It’s the winter of 2017 when Nicolas Dionne-Simard, Laury Huard and Philippe Prévost, who just graduated from the Conservatoire d’art dramatique de Montreal, founded their passion project: La ruée. Ever since graduating school they were passionate about creating fully accessible street theatre performances. Following this passion,their first performance L'Orchestre du grand Kung-Fu Braquetoured different regions of Quebec including Mauricie, Gaspésie, and New Brunswick with the closing show taking place at the Lachine Street Theater Festival in Montreal.
Utilizing poetic works is at the core of their work and at the forefront of their second performance Le Commando Poétique. Inspired by the mannerisms of soldiers, the performers become the defenders and the mouthpiece of poetry and literature. While dressed in military clothing, they differentiate themselves from the armed forces by wearing a sigil and by using their own choice of weapon: books.

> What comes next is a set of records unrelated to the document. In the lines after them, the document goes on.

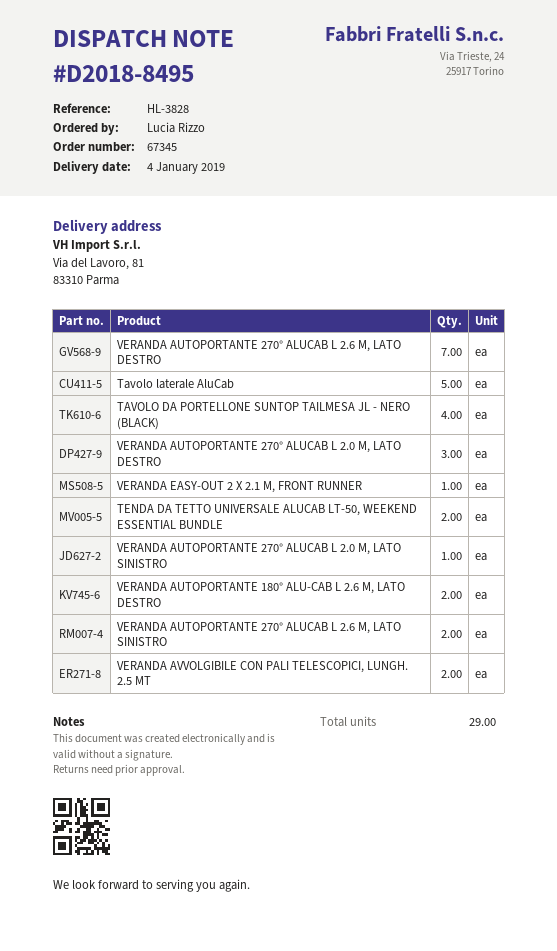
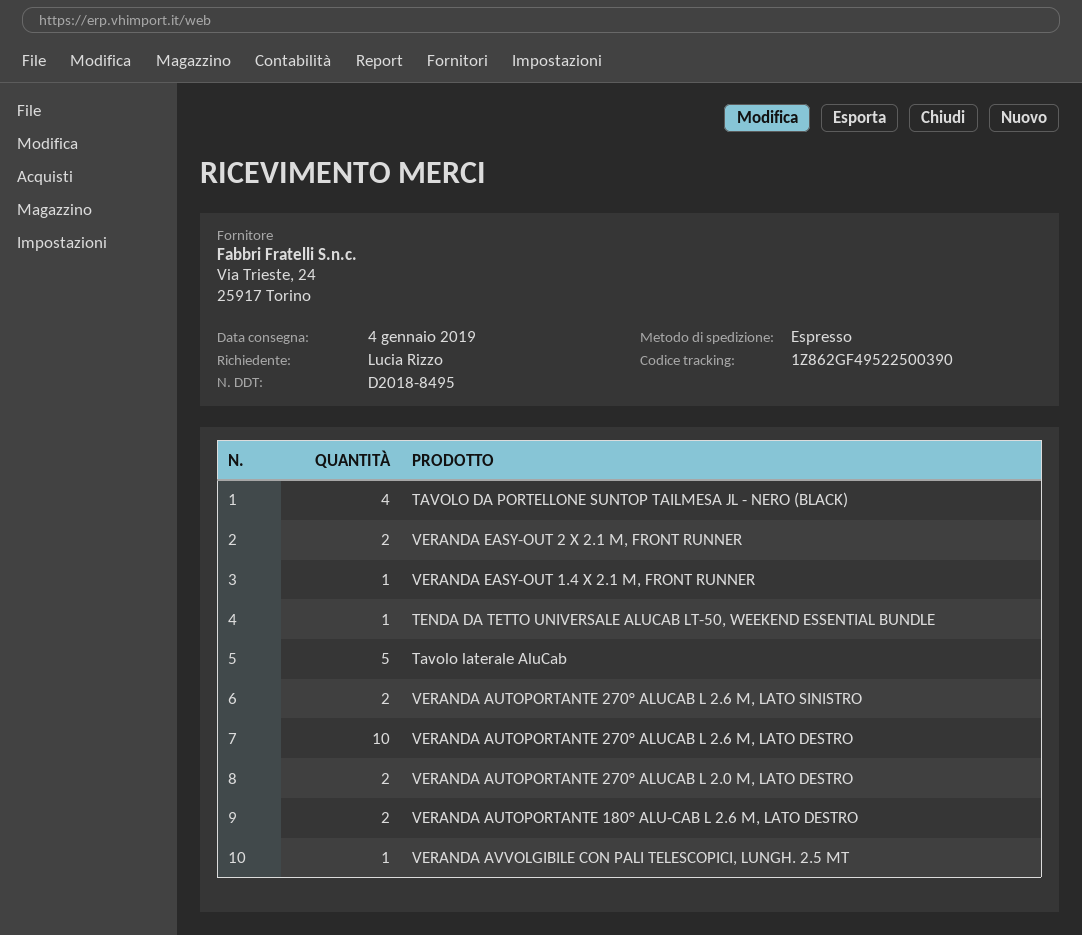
VERANDA AUTOPORTANTE 270° ALUCAB L 2.6 M, LATO DESTRO: 7 -> 10
VERANDA AUTOPORTANTE 270° ALUCAB L 2.0 M, LATO DESTRO: 3 -> 2
VERANDA EASY-OUT 2 X 2.1 M, FRONT RUNNER: 1 -> 2
TENDA DA TETTO UNIVERSALE ALUCAB LT-50, WEEKEND ESSENTIAL BUNDLE: 2 -> 1
VERANDA AUTOPORTANTE 270° ALUCAB L 2.0 M, LATO SINISTRO: 1 -> none
VERANDA AVVOLGIBILE CON PALI TELESCOPICI, LUNGH. 2.5 MT: 2 -> 1
VERANDA EASY-OUT 1.4 X 2.1 M, FRONT RUNNER: none -> 1

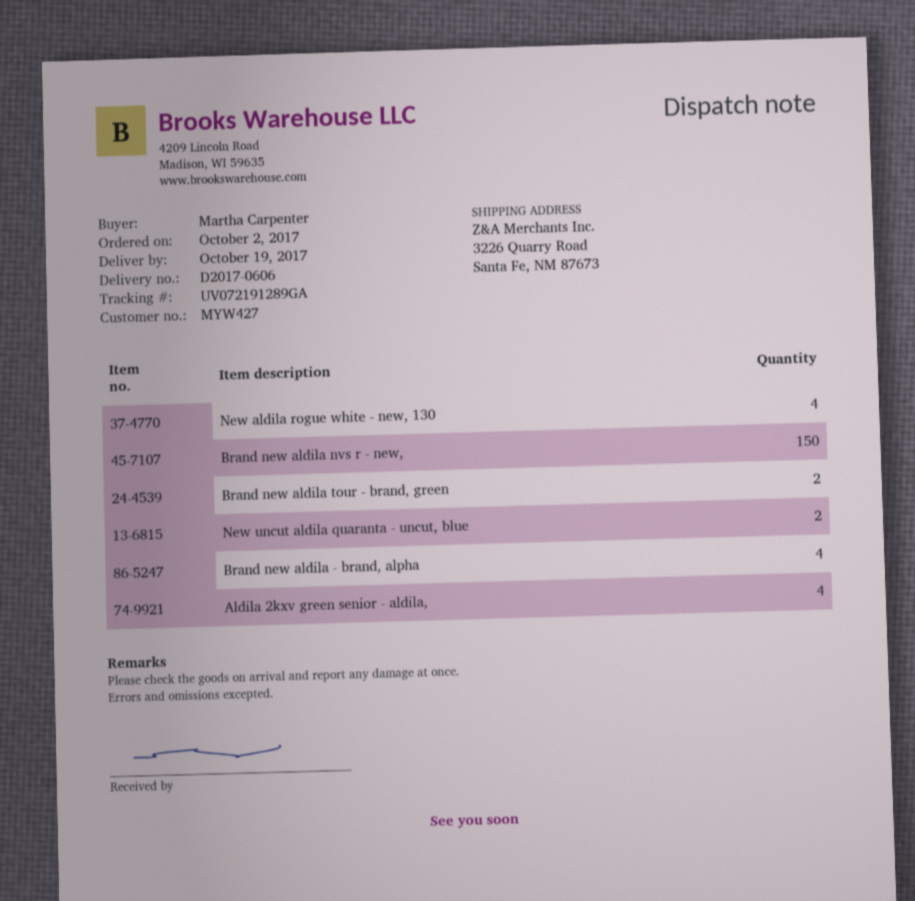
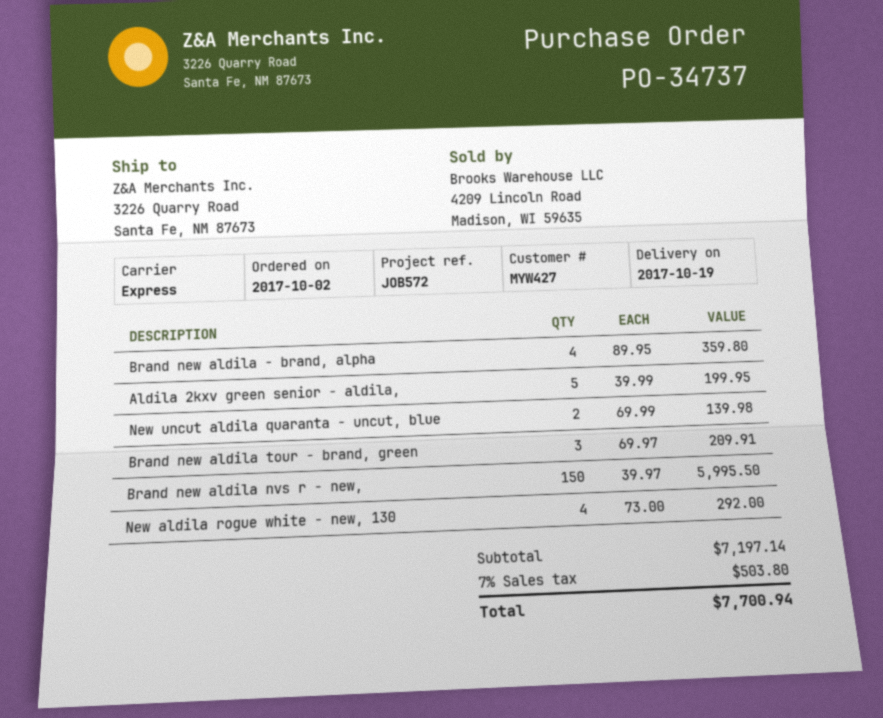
Brand new aldila tour - brand, green: 2 -> 3
Aldila 2kxv green senior - aldila,: 4 -> 5

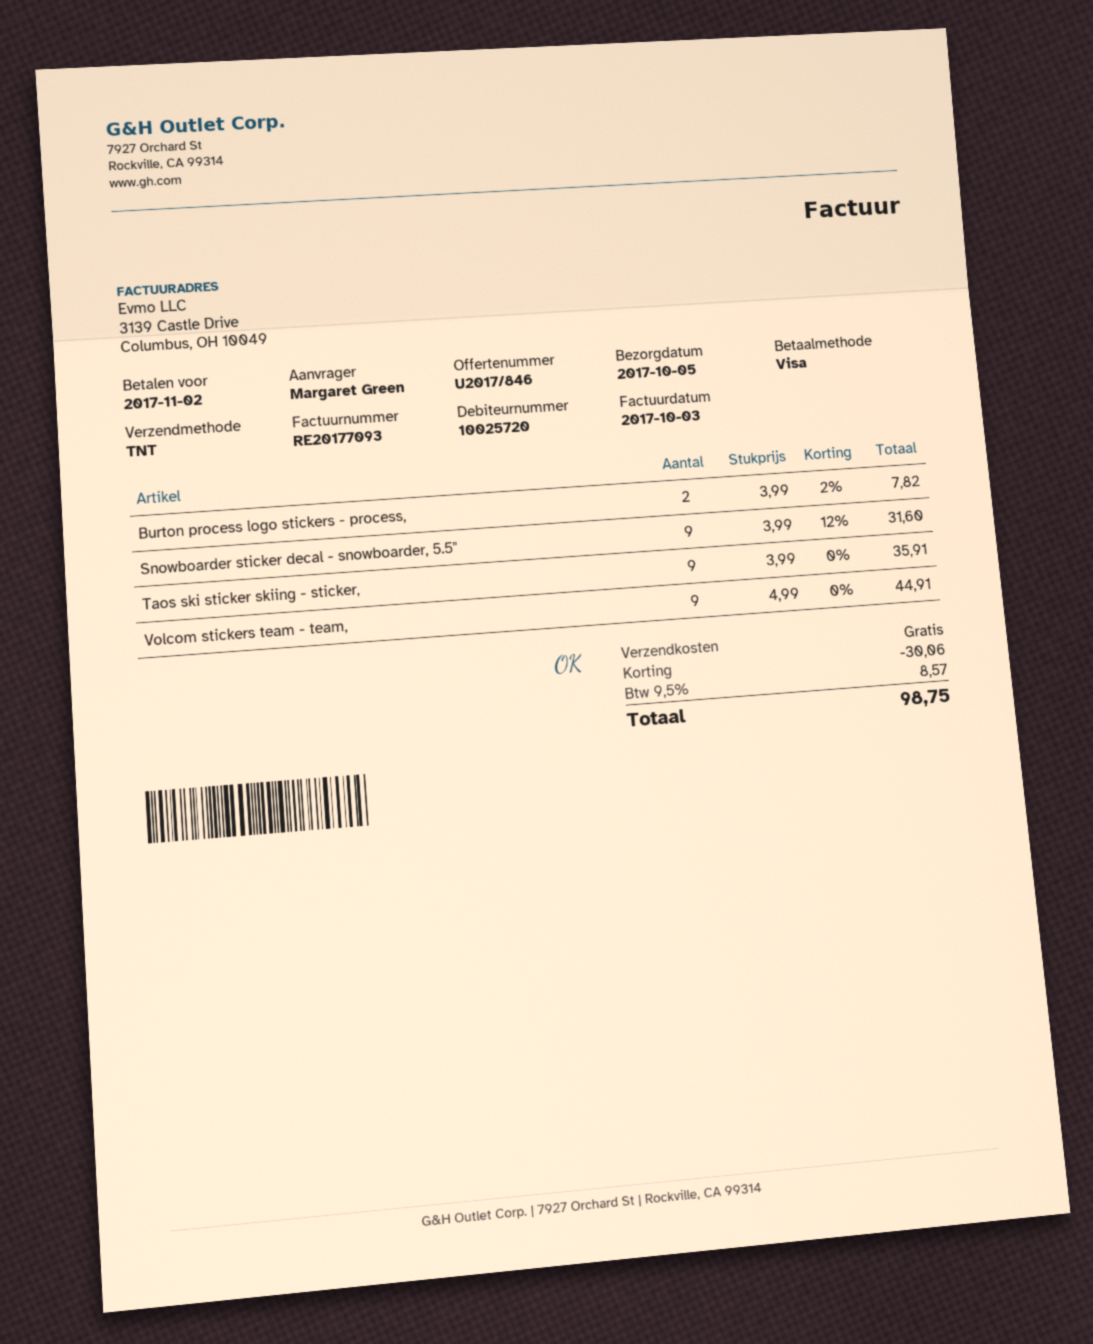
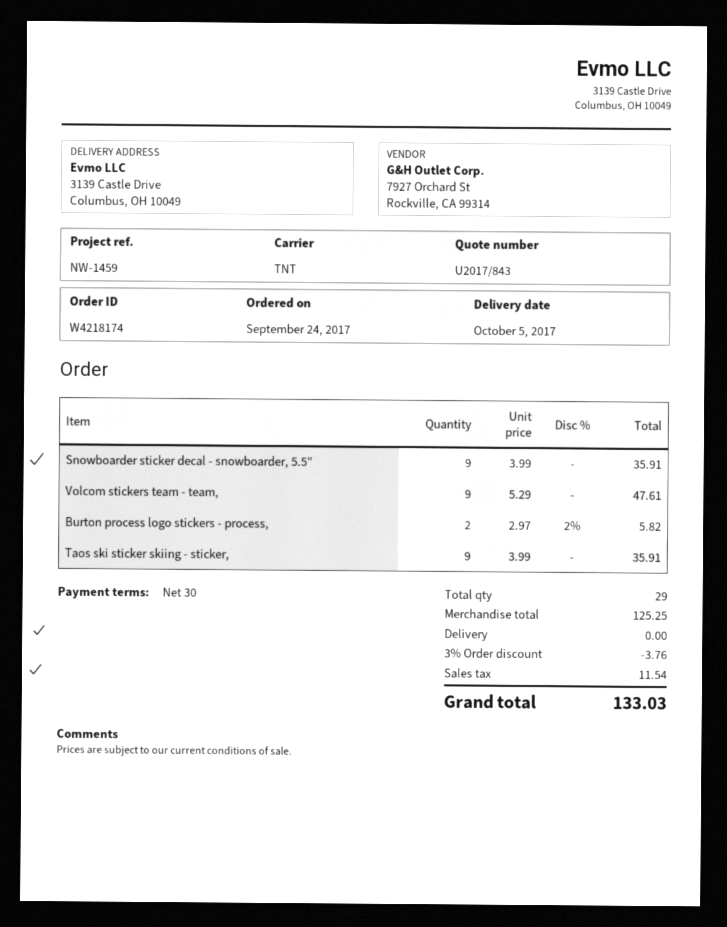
quote number: U2017/846 -> U2017/843
Burton process logo stickers - process,: 2 x 3.99 - 2% = 7.82 -> 2 x 2.97 - 2% = 5.82
Snowboarder sticker decal - snowboarder, 5.5": 9 x 3.99 - 12% = 31.60 -> 9 x 3.99 = 35.91
Volcom stickers team - team,: 9 x 4.99 = 44.91 -> 9 x 5.29 = 47.61
discount: 30.06 -> 3.76
tax: 8.57 -> 11.54
total: 98.75 -> 133.03

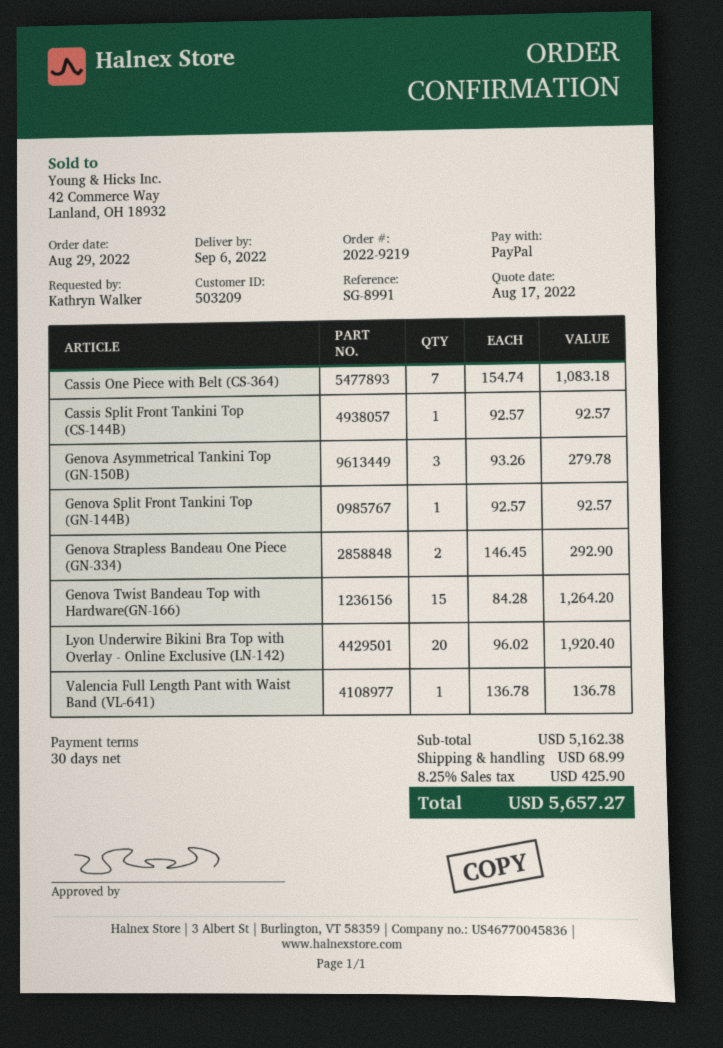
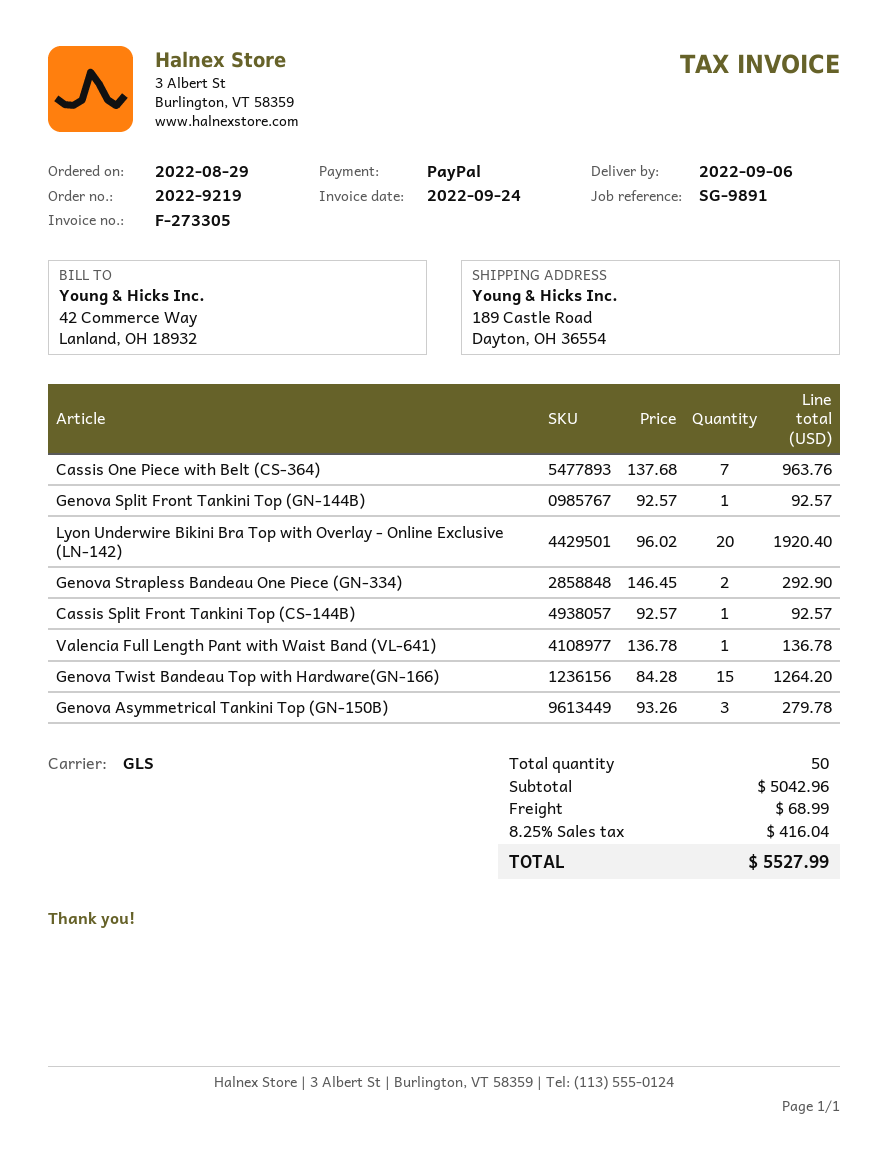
reference: SG-8991 -> SG-9891
Cassis One Piece with Belt (CS-364): 7 x 154.74 = 1083.18 -> 7 x 137.68 = 963.76
subtotal: 5162.38 -> 5042.96
tax: 8.25% = 425.90 -> 8.25% = 416.04
total: 5657.27 -> 5527.99

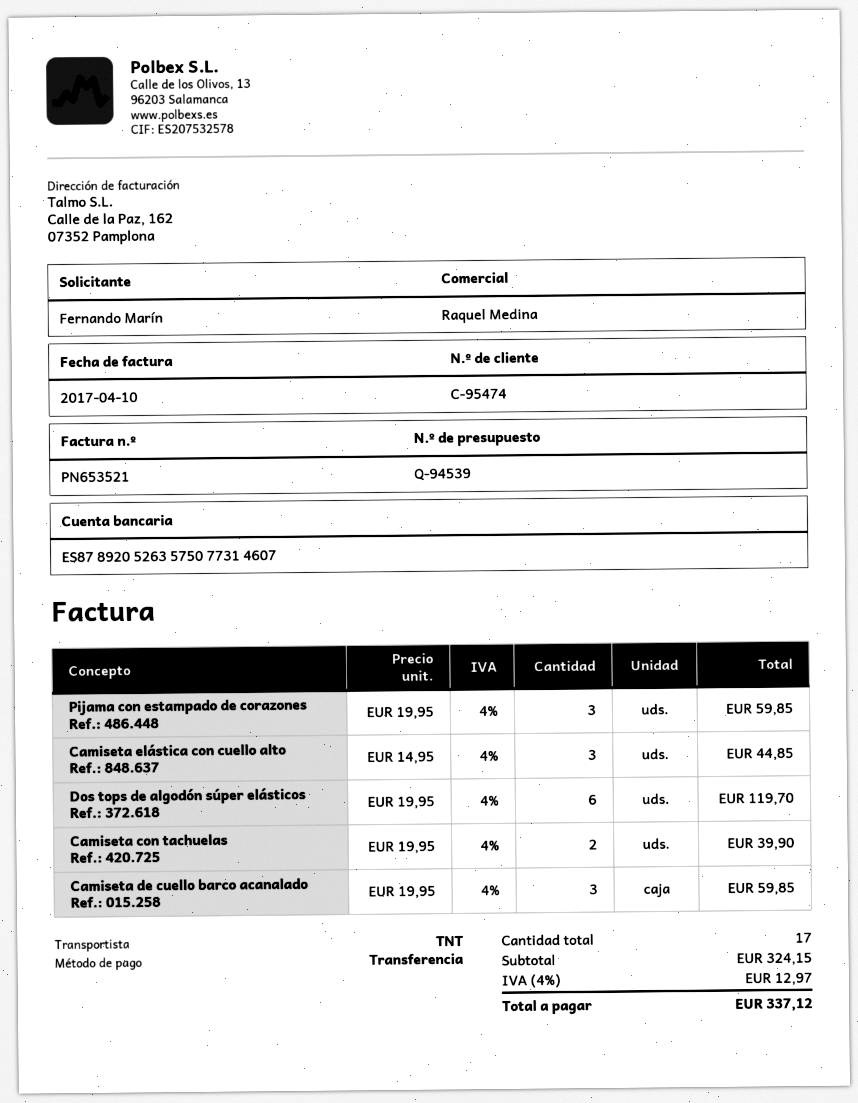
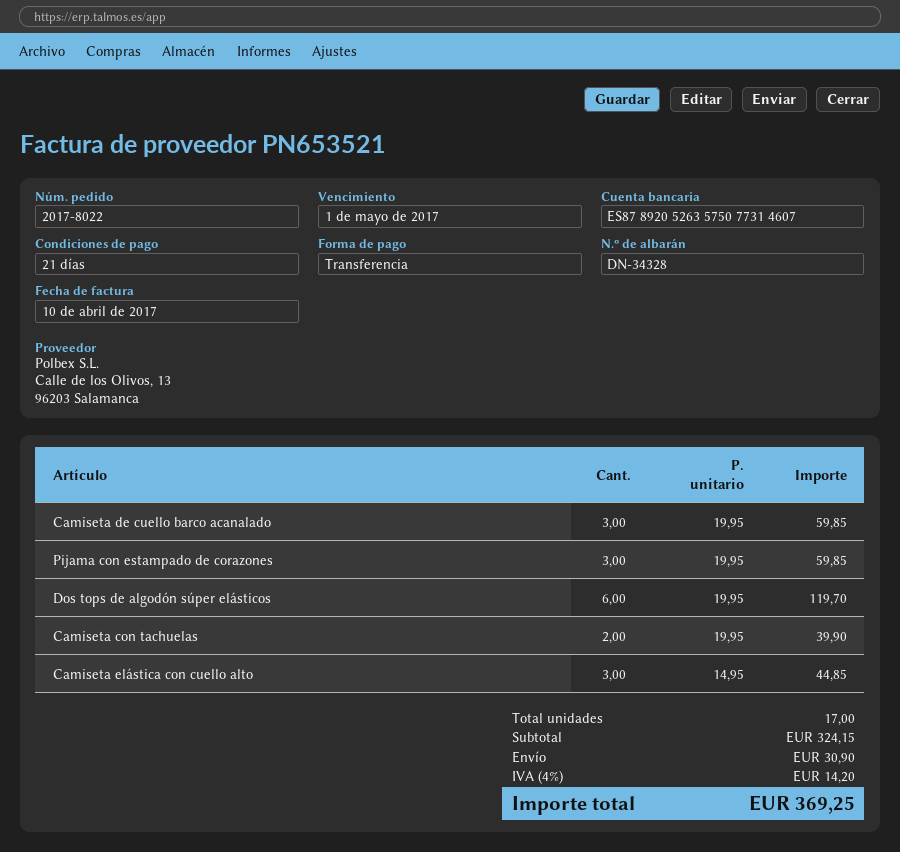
shipping: none -> 30.90
tax: 4% = 12.97 -> 4% = 14.20
total: 337.12 -> 369.25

In their latest work, the artists of La ruée focus on the details and aspects of living art in public spaces. Their self-imposed mandate is to create a link, a coherence between proposed fiction and the performance venue, which is the public space. They seek to speak directly to the public, humans to humans. They want to overturn reality by creating their own history.
To work with reality means to give ourselves the mission to find poetry in unexpected, everyday places and use it to create something wonderful from these random encounters.